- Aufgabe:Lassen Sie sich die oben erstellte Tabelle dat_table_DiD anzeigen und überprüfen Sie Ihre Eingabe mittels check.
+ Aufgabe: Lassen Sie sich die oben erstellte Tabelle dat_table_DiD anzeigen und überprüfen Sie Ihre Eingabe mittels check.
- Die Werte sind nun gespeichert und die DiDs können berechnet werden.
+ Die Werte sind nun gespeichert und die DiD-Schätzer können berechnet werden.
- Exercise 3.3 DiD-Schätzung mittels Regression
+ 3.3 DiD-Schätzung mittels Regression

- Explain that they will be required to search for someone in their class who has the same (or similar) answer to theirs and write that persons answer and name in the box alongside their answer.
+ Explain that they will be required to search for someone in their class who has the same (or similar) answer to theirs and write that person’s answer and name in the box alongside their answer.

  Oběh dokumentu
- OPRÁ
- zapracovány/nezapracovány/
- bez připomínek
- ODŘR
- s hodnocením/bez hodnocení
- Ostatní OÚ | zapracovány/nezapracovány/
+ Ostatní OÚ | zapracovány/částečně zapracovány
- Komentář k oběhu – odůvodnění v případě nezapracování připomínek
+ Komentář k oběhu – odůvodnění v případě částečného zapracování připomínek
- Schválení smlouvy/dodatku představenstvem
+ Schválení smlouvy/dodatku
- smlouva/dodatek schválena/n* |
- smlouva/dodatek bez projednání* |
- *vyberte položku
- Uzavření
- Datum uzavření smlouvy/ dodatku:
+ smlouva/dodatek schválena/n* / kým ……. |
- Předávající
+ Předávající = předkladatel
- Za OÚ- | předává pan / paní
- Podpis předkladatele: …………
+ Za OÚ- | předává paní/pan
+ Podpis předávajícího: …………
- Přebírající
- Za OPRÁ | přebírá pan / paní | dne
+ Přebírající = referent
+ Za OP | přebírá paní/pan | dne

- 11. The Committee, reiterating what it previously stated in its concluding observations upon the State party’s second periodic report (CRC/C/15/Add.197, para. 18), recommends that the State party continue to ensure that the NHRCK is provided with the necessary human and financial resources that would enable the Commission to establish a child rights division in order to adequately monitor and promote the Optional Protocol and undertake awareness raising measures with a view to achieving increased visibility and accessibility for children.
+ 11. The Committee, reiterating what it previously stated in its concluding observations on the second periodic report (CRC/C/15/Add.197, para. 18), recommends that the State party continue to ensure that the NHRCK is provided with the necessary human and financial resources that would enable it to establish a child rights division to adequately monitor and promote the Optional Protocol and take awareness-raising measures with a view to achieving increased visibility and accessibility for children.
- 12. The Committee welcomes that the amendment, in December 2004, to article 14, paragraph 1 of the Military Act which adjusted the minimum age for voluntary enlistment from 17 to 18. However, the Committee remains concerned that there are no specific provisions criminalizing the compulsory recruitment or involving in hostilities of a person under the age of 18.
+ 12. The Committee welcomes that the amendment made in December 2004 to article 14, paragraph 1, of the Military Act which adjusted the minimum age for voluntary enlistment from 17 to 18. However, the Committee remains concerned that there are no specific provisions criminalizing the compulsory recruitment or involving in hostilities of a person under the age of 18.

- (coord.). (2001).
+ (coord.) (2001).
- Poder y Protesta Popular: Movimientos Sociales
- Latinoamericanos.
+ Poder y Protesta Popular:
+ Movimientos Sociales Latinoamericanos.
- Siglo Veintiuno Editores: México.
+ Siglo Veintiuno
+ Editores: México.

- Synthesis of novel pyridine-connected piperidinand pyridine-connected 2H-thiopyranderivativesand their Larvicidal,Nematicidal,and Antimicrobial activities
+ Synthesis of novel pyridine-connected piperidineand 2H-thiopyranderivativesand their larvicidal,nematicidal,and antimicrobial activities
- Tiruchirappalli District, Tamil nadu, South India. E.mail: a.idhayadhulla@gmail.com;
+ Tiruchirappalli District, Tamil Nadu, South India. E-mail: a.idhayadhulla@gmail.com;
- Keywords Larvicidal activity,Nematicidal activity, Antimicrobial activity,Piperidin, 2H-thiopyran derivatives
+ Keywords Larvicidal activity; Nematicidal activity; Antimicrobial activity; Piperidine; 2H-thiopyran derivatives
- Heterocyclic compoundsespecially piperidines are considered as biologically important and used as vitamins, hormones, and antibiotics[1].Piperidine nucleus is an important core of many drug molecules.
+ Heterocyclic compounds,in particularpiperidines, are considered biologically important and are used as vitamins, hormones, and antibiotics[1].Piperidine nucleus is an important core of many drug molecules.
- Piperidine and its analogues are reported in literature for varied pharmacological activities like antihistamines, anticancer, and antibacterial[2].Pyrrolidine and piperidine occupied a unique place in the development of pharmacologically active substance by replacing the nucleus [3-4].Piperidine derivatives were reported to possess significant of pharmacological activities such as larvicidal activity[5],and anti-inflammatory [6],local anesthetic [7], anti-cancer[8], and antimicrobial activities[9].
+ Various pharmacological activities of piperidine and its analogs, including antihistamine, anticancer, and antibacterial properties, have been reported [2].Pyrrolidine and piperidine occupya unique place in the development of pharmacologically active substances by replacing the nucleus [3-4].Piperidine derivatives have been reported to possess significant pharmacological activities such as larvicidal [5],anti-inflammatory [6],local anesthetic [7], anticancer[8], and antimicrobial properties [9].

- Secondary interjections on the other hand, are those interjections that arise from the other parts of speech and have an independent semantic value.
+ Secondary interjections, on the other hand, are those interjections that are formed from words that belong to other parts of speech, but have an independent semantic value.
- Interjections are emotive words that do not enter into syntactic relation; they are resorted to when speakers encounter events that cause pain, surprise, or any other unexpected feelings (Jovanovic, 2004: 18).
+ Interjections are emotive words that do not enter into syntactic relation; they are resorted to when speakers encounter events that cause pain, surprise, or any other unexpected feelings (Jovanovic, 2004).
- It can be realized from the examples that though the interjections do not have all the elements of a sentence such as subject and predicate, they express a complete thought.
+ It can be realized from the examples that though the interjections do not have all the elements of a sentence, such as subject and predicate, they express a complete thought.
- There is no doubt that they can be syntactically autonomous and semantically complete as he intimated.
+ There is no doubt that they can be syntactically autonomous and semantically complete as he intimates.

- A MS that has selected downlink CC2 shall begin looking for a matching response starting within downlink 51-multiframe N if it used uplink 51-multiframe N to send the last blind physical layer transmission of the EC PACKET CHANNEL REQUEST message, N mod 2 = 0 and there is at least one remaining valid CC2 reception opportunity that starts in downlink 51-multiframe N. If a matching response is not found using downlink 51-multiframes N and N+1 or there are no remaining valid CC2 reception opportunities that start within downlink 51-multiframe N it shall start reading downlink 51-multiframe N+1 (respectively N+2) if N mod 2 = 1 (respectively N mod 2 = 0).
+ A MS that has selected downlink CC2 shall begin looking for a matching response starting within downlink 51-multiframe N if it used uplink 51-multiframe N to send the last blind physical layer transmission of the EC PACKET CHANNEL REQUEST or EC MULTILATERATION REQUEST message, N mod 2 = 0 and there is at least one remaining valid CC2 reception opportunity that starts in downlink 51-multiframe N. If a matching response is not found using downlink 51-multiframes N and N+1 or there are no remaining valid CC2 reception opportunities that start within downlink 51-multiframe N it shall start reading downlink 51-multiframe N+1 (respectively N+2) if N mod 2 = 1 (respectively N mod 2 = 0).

------------------------------

Your job is to print exactly the lines that run from the top of the entries through the line with "- Schválení smlouvy/dodatku představenstvem", and no others.

- Aufgabe:Lassen Sie sich die oben erstellte Tabelle dat_table_DiD anzeigen und überprüfen Sie Ihre Eingabe mittels check.
+ Aufgabe: Lassen Sie sich die oben erstellte Tabelle dat_table_DiD anzeigen und überprüfen Sie Ihre Eingabe mittels check.
- Die Werte sind nun gespeichert und die DiDs können berechnet werden.
+ Die Werte sind nun gespeichert und die DiD-Schätzer können berechnet werden.
- Exercise 3.3 DiD-Schätzung mittels Regression
+ 3.3 DiD-Schätzung mittels Regression

- Explain that they will be required to search for someone in their class who has the same (or similar) answer to theirs and write that persons answer and name in the box alongside their answer.
+ Explain that they will be required to search for someone in their class who has the same (or similar) answer to theirs and write that person’s answer and name in the box alongside their answer.

  Oběh dokumentu
- OPRÁ
- zapracovány/nezapracovány/
- bez připomínek
- ODŘR
- s hodnocením/bez hodnocení
- Ostatní OÚ | zapracovány/nezapracovány/
+ Ostatní OÚ | zapracovány/částečně zapracovány
- Komentář k oběhu – odůvodnění v případě nezapracování připomínek
+ Komentář k oběhu – odůvodnění v případě částečného zapracování připomínek
- Schválení smlouvy/dodatku představenstvem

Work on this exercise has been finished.